Leila Cunha Raposo é mulher, gorda e feminista. Um corpo decolonial em território de saberes e poderes colonizados. Pesquisadora, doutoranda (PPGL/UESC), mestra em Letras. Bolsista Fapesb num país que desvaloriza a educação e a ciência.

Leila Raposo

[i] Quanto a pesquisas que envolvem discussões sobre gordofobia, indico duas teses: O peso e a mídia: uma autoetnografia da gordofobia sob o olhar da complexidade, de Agnes de Souza Arruda (2019), direcionada ao campo da Comunicação (UNIP); e Lute como uma gorda: gordofobia, resistências eativismos, de Maria Luiza Jimenez-Jimenez, mais conhecida como Malu Jimenez (2020), na área de Estudos de Cultura Contemporânea (UFMT).

[iv] Consulta disponível em: https://bityli.com/xSriN. Acesso em: 11 nov. 2020.

[v] O vídeo trouxe repercussão social acusando a gordofobia no esquete, sobretudo a partir do Twitter e do Instagram, levando o grupo a ocultar o vídeo do ar.

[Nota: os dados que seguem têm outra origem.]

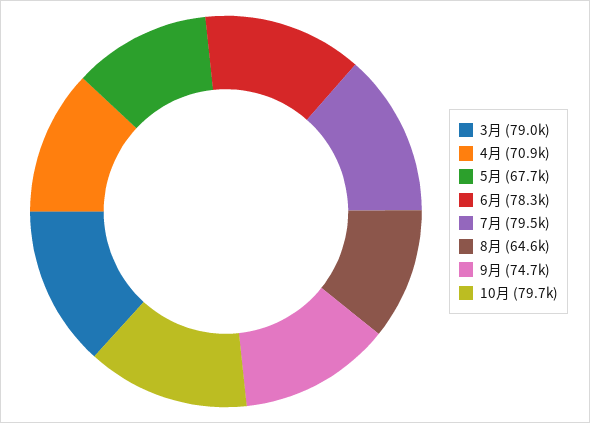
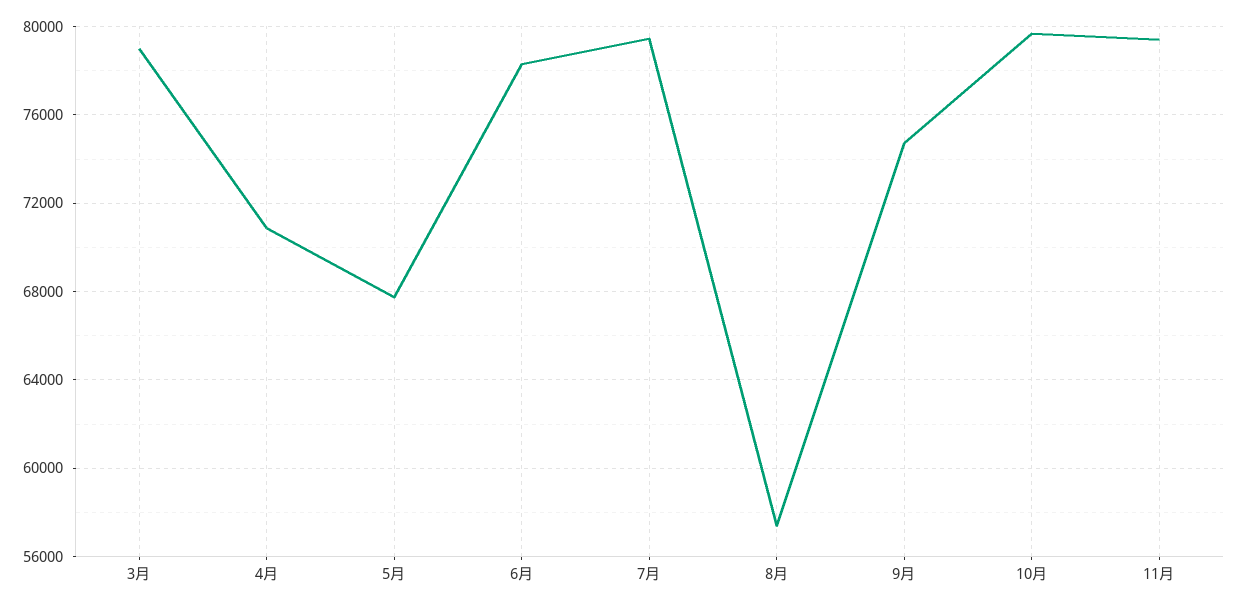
8月: 64600 -> 57500
11月: none -> 79500

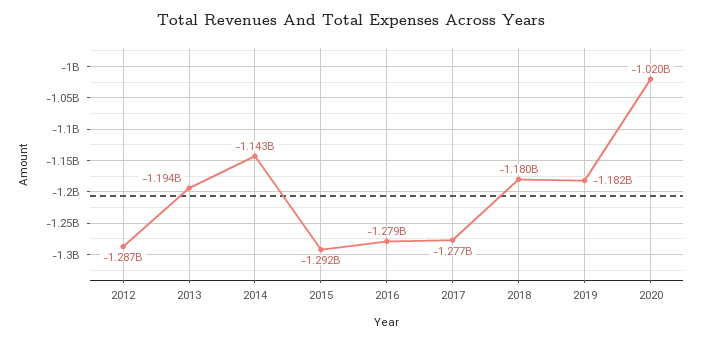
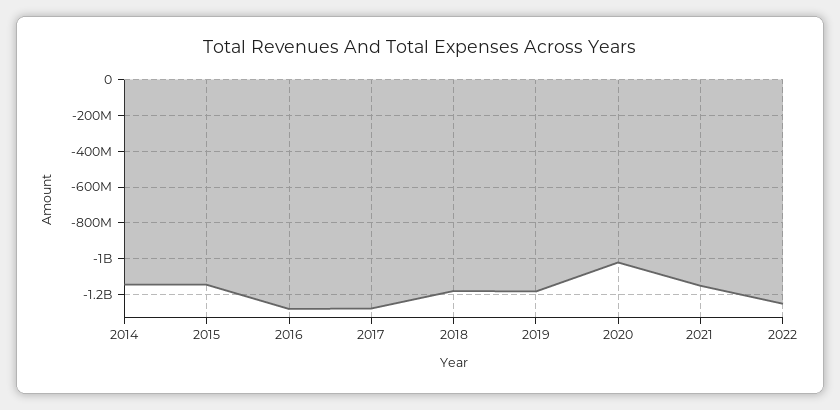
2012: -1287000000 -> none
2013: -1194000000 -> none
2015: -1292000000 -> -1150000000
2021: none -> -1150000000
2022: none -> -1250000000

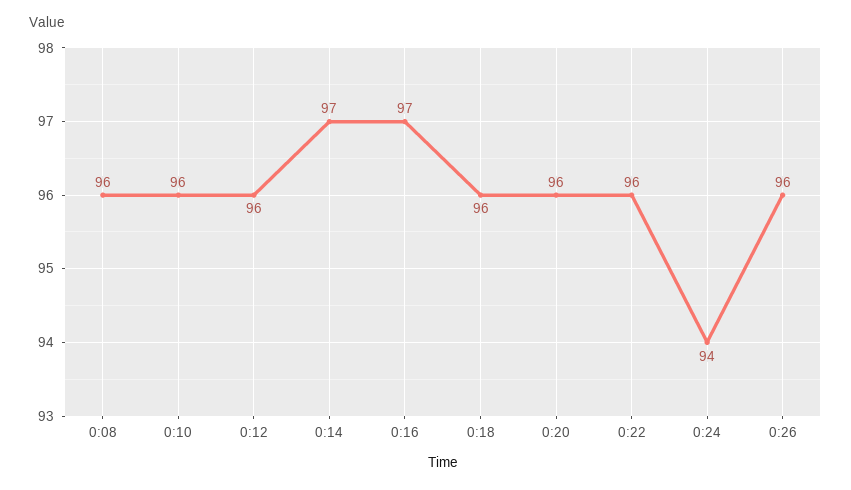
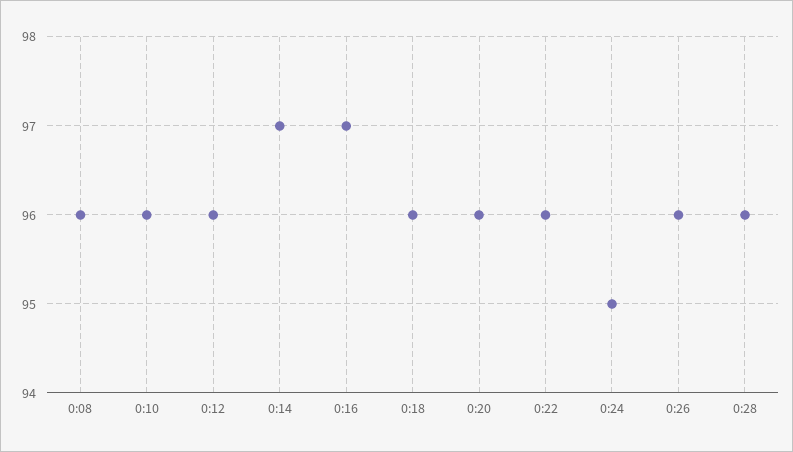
0:24: 94 -> 95
0:28: none -> 96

As cenas foram regravadas, desta vez com um ator magro, como forma de indicar que não havia a intenção da gordofobia, e está disponível em: https://bityli.com/Hkz80. Resta, entretanto, questionar: por que, então, desde o início não foi gravado por um ator magro e sim a primeira escolha foi por um ator gordo?

[vi] BUTLER, Judith. Problemas de gênero: feminismo e subversão da identidade. Trad. Renato Aguiar. Rio de Janeiro: Editora Civilização Brasileira, 2010.

[vii] QUIJANO, Aníbal. Colonialidad del Poder, Cultura y Conocimiento en América Latina. Anuário Mariateguiano, Lima, Amatua, v. 9, n. 9, 1997.

[viii] Gordo maior é uma expressão utilizada, no conjunto da militância gorda, para referir-se à pessoa que é mais gorda e, que, portanto, está ainda mais distante de determinados padrões corporais socioestéticos. Por sua vez, a que mais se aproxima de tais padrões é identificada como gorda menor.

[ix] LUGONES, María. Rumo a um feminismo descolonial. Revista Estudos Feministas, Florianópolis, v. 22, n. 3, set./dez. 2014.

[x] MALDONADO-TORRES, Nelson. Transdisciplinaridade e decolonialidade. Revista Sociedade e Estado, Brasília, v. 31, n. 1, p. 75-97, 2016.